Un repas, des conséquences

Marcel a fait des efforts. Il a couru chez le boulanger-traiteur pour compléter son menu. Dans un coffre, il a trouvé une nappe et sur la table, disposé sa meilleure vaisselle. « Oh, mais je n’ai plus de vin! » Il sort trouver LA bouteille qui s’harmonisera avec son orignal.

Il est finalement prêt quand la sonnette résonne. Alie a revêtu une robe pour l’occasion. Sa taille est encore évidente et ses fines rides sont camouflées (merci Lancôme!). « Comme elle a belle allure » songe Marcel.
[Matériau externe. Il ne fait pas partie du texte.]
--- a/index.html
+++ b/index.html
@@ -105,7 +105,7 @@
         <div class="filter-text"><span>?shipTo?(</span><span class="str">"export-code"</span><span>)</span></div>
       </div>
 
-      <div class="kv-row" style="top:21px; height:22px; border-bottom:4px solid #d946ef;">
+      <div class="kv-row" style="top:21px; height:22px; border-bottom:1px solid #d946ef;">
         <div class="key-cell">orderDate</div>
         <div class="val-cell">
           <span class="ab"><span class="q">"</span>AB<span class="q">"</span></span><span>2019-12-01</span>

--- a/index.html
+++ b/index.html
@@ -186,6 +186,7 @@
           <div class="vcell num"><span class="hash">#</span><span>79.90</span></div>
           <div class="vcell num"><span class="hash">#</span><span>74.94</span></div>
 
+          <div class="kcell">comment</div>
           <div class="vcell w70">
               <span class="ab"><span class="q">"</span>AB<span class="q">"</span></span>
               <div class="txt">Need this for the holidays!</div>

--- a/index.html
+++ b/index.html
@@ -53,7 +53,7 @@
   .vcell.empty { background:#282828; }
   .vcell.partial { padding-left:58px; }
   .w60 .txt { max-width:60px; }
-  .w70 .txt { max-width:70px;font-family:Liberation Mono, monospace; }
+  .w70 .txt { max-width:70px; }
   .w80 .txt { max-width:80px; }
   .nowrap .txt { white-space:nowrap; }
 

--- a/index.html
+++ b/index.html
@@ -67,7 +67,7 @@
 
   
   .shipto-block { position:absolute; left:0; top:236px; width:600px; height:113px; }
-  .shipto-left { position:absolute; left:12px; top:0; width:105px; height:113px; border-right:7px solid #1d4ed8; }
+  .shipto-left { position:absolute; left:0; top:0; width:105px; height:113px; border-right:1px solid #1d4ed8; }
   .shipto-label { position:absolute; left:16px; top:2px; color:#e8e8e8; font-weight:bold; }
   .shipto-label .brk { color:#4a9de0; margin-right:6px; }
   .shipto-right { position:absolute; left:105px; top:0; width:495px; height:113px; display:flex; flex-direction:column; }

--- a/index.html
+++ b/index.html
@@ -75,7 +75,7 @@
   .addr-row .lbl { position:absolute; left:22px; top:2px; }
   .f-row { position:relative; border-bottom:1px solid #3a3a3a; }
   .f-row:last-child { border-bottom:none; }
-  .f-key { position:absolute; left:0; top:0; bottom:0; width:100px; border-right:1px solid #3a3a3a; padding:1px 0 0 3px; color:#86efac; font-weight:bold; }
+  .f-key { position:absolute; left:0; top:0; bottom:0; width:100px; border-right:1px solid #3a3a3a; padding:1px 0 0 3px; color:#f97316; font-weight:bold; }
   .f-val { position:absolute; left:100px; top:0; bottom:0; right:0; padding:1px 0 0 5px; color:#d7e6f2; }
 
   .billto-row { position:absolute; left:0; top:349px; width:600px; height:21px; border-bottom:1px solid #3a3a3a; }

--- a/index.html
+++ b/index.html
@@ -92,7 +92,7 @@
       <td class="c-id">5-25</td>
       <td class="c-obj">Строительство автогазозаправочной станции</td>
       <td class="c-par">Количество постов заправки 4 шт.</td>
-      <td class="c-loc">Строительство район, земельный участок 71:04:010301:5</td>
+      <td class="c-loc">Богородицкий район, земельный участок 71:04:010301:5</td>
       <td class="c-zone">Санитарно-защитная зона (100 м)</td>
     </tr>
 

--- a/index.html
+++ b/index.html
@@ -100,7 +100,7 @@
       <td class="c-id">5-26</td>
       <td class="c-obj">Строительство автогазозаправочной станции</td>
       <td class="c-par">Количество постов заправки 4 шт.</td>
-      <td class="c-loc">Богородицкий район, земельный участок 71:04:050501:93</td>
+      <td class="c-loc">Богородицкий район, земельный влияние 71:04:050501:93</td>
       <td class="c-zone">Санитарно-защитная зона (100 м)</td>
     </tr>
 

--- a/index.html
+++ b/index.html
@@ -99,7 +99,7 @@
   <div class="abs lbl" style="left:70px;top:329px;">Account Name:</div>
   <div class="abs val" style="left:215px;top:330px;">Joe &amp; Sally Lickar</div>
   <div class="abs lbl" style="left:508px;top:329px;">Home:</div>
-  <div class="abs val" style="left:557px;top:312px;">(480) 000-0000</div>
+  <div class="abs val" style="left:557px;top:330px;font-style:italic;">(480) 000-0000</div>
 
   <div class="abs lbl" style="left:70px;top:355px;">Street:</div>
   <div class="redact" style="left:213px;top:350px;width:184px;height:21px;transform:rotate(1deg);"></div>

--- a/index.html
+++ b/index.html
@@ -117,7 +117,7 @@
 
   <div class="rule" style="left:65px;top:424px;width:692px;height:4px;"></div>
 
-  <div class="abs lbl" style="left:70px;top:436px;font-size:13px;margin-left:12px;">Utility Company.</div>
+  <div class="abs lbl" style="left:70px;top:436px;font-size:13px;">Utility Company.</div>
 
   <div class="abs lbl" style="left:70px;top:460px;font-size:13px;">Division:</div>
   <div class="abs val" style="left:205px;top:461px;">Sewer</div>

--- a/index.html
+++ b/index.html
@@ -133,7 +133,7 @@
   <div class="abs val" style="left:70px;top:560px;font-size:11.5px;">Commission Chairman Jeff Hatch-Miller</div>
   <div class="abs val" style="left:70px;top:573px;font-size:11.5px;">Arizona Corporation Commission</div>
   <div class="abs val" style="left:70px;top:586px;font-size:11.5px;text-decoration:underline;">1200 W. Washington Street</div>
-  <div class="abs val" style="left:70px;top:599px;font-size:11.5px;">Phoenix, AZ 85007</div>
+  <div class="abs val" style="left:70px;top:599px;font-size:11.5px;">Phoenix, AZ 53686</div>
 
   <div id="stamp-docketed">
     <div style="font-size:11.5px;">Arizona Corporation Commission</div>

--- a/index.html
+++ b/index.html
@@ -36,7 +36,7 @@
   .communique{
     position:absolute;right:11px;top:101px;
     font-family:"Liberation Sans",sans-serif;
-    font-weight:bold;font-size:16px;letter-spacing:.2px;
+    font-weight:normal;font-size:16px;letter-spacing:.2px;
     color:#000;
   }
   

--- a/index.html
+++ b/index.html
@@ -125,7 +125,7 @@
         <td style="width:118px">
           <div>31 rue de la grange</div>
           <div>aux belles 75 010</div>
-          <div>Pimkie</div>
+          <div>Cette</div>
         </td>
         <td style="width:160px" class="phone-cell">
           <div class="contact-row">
Le repas se déroule sans heurt, Ali prêtant main-forte pour les opérations culinaires plus délicates. Ils ont le temps d’échanger certaines informations. Marcel confesse ses 62 ans, mais Alie reste muette au sujet de son âge. L’un et l’autre ont perdu un conjoint très aimé. Ils jouissent tous deux d’une nouvelle liberté : Marcel a vendu son commerce à son fils et n’est plus obligé à une présence régulière, Alie a laissé dernière elle la dernière cohorte d’étudiants qui l’ont tant déroutée.

Ayant dégusté le bon rouge déniché par Marcel, ils sont détendus et connaissent un certain bien-être. Spontanément, Marcel tente de rejoindre les lèvres d’Alie. Elle lui répond. Ils se regardent longuement… Le désir est mutuel.

Mais Alie a des principes : jamais le premier soir!!! Entendant la nouvelle, Marcel désespère, puis se ravise :« Puis-je t’inviter demain midi? »
« … Oui, je ne pars qu’à la brunante. »

Marcel dans la tourmente

« Je n’aurais jamais cru! » L’image de la belle étrangère le taraude. « Je croyais qu’en cessant de la voir, je l’oublierais. Quelle erreur! »
Marcel essaie de lire, de jardiner, de s’occuper le corps et l’esprit, rien n’y fait; l’image de la rouquine le hante… Il se rend à l’évidence, il a envie de la revoir.
Oui, mais… après? Que faire? L’inviter? Ailleurs? Chez lui? Que dirait sa défunte Ernestine! À mon âge! Voyons! Un flot de pensées contradictoires le submerge. Dans la maison, il se promène comme un ours en cage. Finalement, il sort et marche pour « s’éclaircir les idées ».
« Je me fais peut-être des « accroires ». Elle n’a rien suggéré. C’est vrai qu’elle n’a pas eu le temps, je suis parti… Sa résolution est prise : il se rendra au café demain matin, pour voir…
Il a mal dormi, mais se sent en forme. Il a hâte. Il choisit une chemise plus discrète et, se met finalement en route, c’est l’heure.
La porte de l’établissement à peine entrouverte, il l’a repérée sur la banquette du fond et ne peut retenir un large sourire. Un sourire lui répond.
Marcel et Alie se parlent et rient aux éclats. Le propriétaire qui les observe trouve que « les choses sont bien engagées ».
Marcel ajoute : « je suis allé à la chasse. Pendant que vous êtes encore parmi nous, j’aimerais vous faire goûter mon steak d’orignal. »
« Quelle bonne idée! »
« Seriez-vous libre ce soir? »
« …oui… »
Les thés sont terminés, les directives fournies, ils se quittent.
« Qu’est ce que j’ai fait? se demande Marcel sur le chemin du retour à son domicile. Je n’ai pas l’habitude de cuisiner! »
Marcel se retrouve dans la tourmente.